EXERCISE BRIEF
Filter the entries, keeping every line with the string "initiated".

■ ■ ■ ■ ■ ■ ■

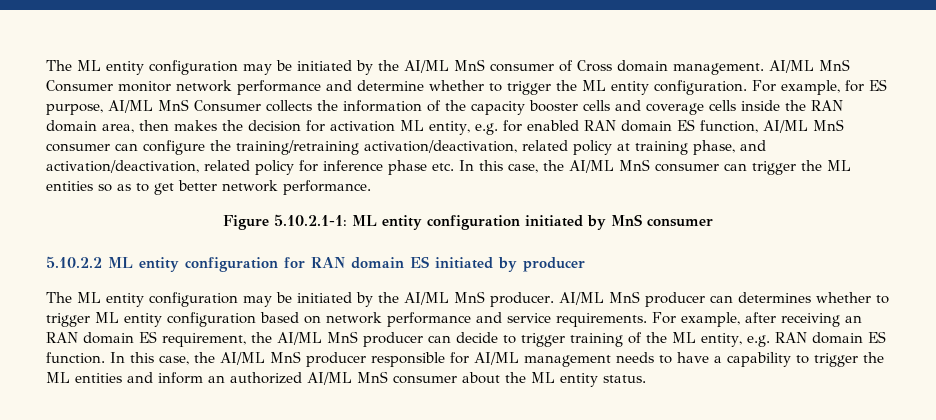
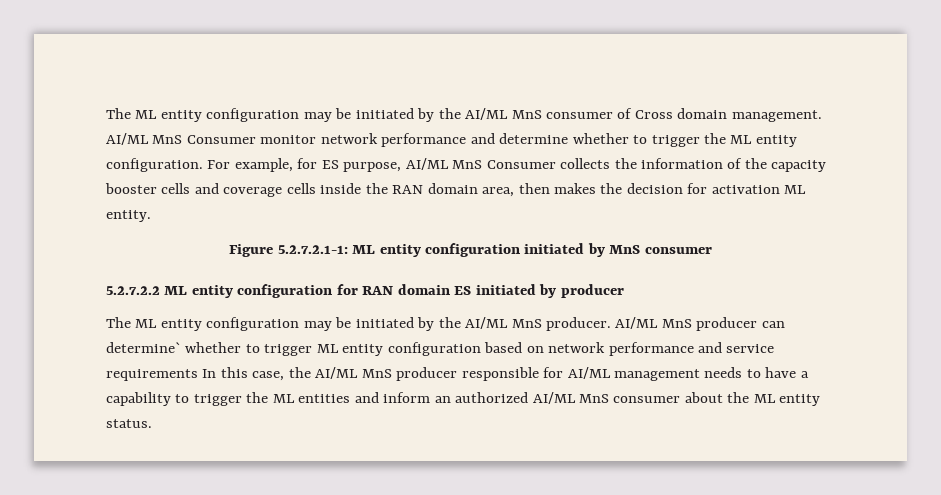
- For example, for ES purpose, AI/ML MnS Consumer collects the information of the capacity booster cells and coverage cells inside the RAN domain area, then makes the decision for activation ML entity, e.g. for enabled RAN domain ES function, AI/ML MnS consumer can configure the training/retraining activation/deactivation, related policy at training phase, and activation/deactivation, related policy for inference phase etc. In this case, the AI/ML MnS consumer can trigger the ML entities so as to get better network performance.
+ For example, for ES purpose, AI/ML MnS Consumer collects the information of the capacity booster cells and coverage cells inside the RAN domain area, then makes the decision for activation ML entity.
- Figure 5.10.2.1-1: ML entity configuration initiated by MnS consumer
+ Figure 5.2.7.2.1-1: ML entity configuration initiated by MnS consumer
- 5.10.2.2 ML entity configuration for RAN domain ES initiated by producer
+ 5.2.7.2.2 ML entity configuration for RAN domain ES initiated by producer
- AI/ML MnS producer can determines whether to trigger ML entity configuration based on network performance and service requirements. For example, after receiving an RAN domain ES requirement, the AI/ML MnS producer can decide to trigger training of the ML entity, e.g. RAN domain ES function. In this case, the AI/ML MnS producer responsible for AI/ML management needs to have a capability to trigger the ML entities and inform an authorized AI/ML MnS consumer about the ML entity status.
+ AI/ML MnS producer can determine` whether to trigger ML entity configuration based on network performance and service requirements In this case, the AI/ML MnS producer responsible for AI/ML management needs to have a capability to trigger the ML entities and inform an authorized AI/ML MnS consumer about the ML entity status.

■ ■ ■ ■ ■ ■ ■

EXERCISE OUTPUT
- Figure 5.10.2.1-1: ML entity configuration initiated by MnS consumer
+ Figure 5.2.7.2.1-1: ML entity configuration initiated by MnS consumer
- 5.10.2.2 ML entity configuration for RAN domain ES initiated by producer
+ 5.2.7.2.2 ML entity configuration for RAN domain ES initiated by producer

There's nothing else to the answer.